In diesem Beitrag finden Sie einen Überblick über kommunale Angebote für Kinder mit Erkrankungen und Funktionsstörungen sowie Angebote für deren Angehörige.
- Physiotherapie und Ergotherapie
- IP (Einzelplan)
- Koordinator
- Kinderkoordinator
- Gesundheitszentrum, einschließlich Impfungen
- BPA (benutzergesteuerte persönliche Assistenz)
- Heimservice
- Erleichterung
- Support-Kontakt
- Pflegegeld
- TT-Karte
- Begleitendes Zertifikat
- PPT
- Spezielle pädagogische Hilfe
- Individueller Trainingsplan und individueller Entwicklungsplan
- Angebot nach der Schule (für Kinder, die nicht alleine zu Hause bleiben können)
- HC-Zertifikat für Auto
- Residenz
In Norwegen haben wir 356 Kommunen und leider werden Gesundheits- und Pflegedienste sowie Ausbildungsangebote in jeder dieser Kommunen sehr unterschiedlich praktiziert.

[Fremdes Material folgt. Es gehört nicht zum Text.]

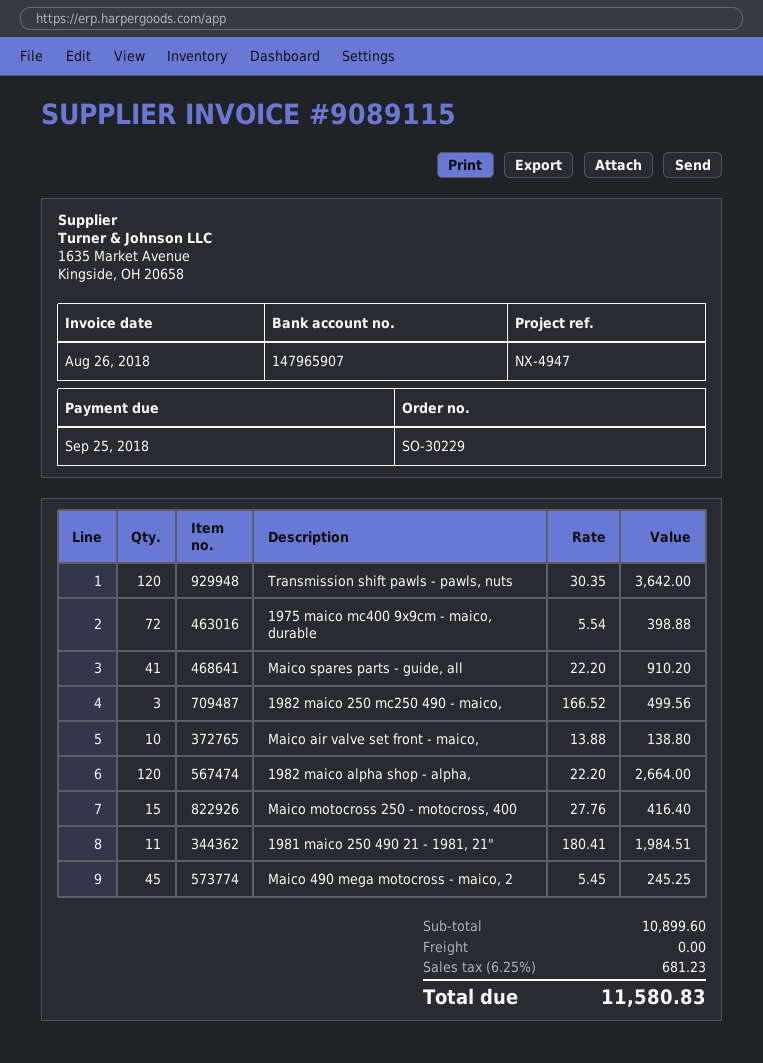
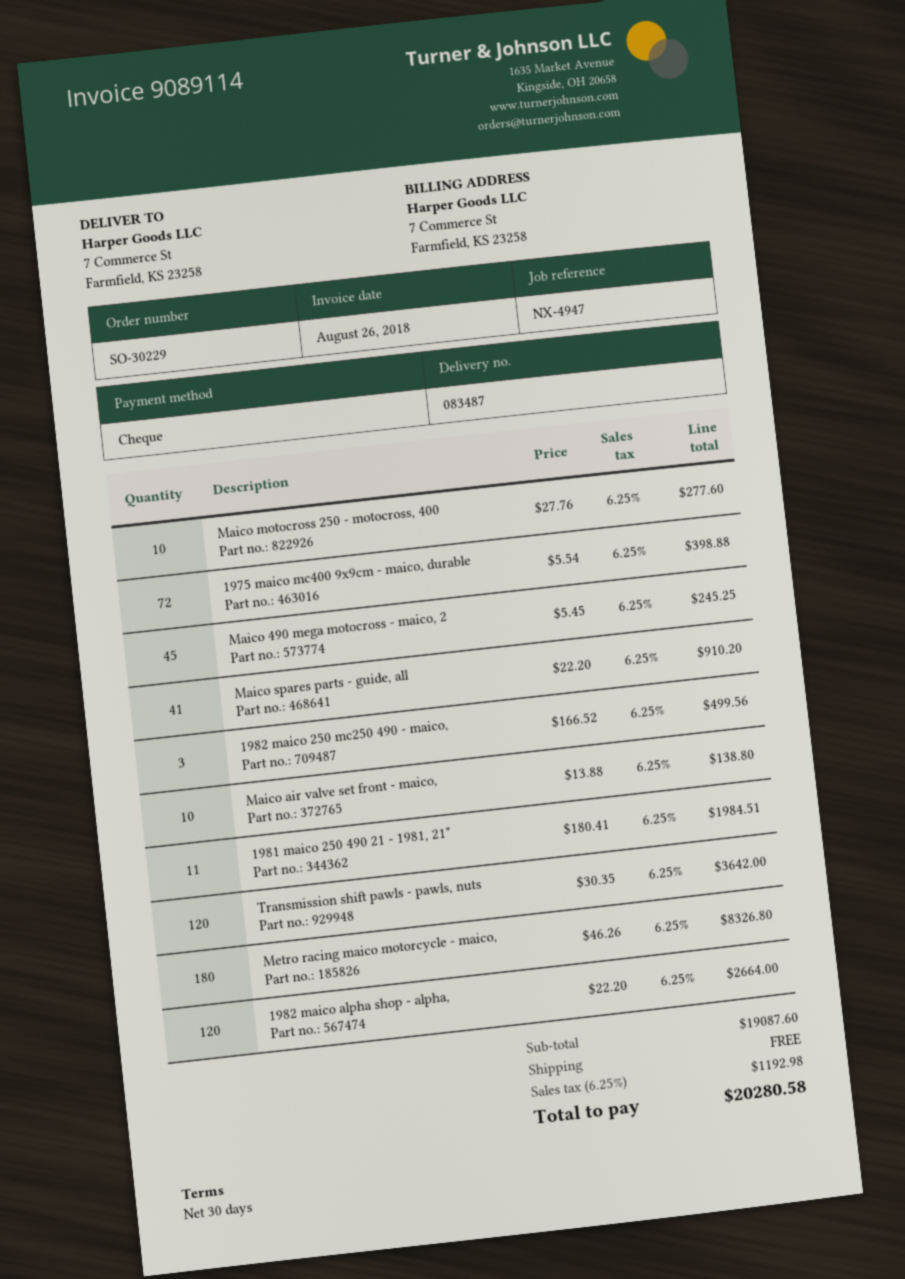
invoice number: 9089115 -> 9089114
Maico motocross 250 - motocross, 400: 15 x 27.76 = 416.40 -> 10 x 27.76 = 277.60
Metro racing maico motorcycle - maico,: none -> 180 x 46.26 = 8326.80
subtotal: 10899.60 -> 19087.60
tax: 6.25% = 681.23 -> 6.25% = 1192.98
total: 11580.83 -> 20280.58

Es ist problematisch, die Gleichheit aller Bürger zu gewährleisten, wenn die Kommunen die Gesetzgebung unterschiedlich interpretieren. Es ist nicht gleich oder gleich, dass Kinder mit Funktionsunterschieden in einer Gemeinde gute Angebote und Leistungen erhalten, während Kinder in der Nachbargemeinde deutlich schlechtere oder gar keine Leistungen erhalten. Zugegebenermaßen ist dies nicht nur auf eine Fehlinterpretation der Gesetzgebung zurückzuführen, sondern auch auf einen Mangel an Wissen und Kompetenz sowie eine schlechte Einstellung gegenüber Menschen mit funktionellen Variationen.
Viele Kommunen sind der Meinung, dass es ausreicht, nur das Minimum bereitzustellen, anstatt den Menschen ein umfassendes Serviceangebot zu bieten. „Elterliche Reaktion“ und „Angemessenheit“ werden oft als Argumente für die Bereitstellung unzureichender Dienste oder die Ablehnung herangezogen. Machtmissbrauch und Drohungen in Bezug auf den Kinderschutz sind ebenfalls keine ungewöhnlichen Praktiken von Kommunen gegenüber Eltern von Kindern mit großem Betreuungs- und Betreuungsbedarf.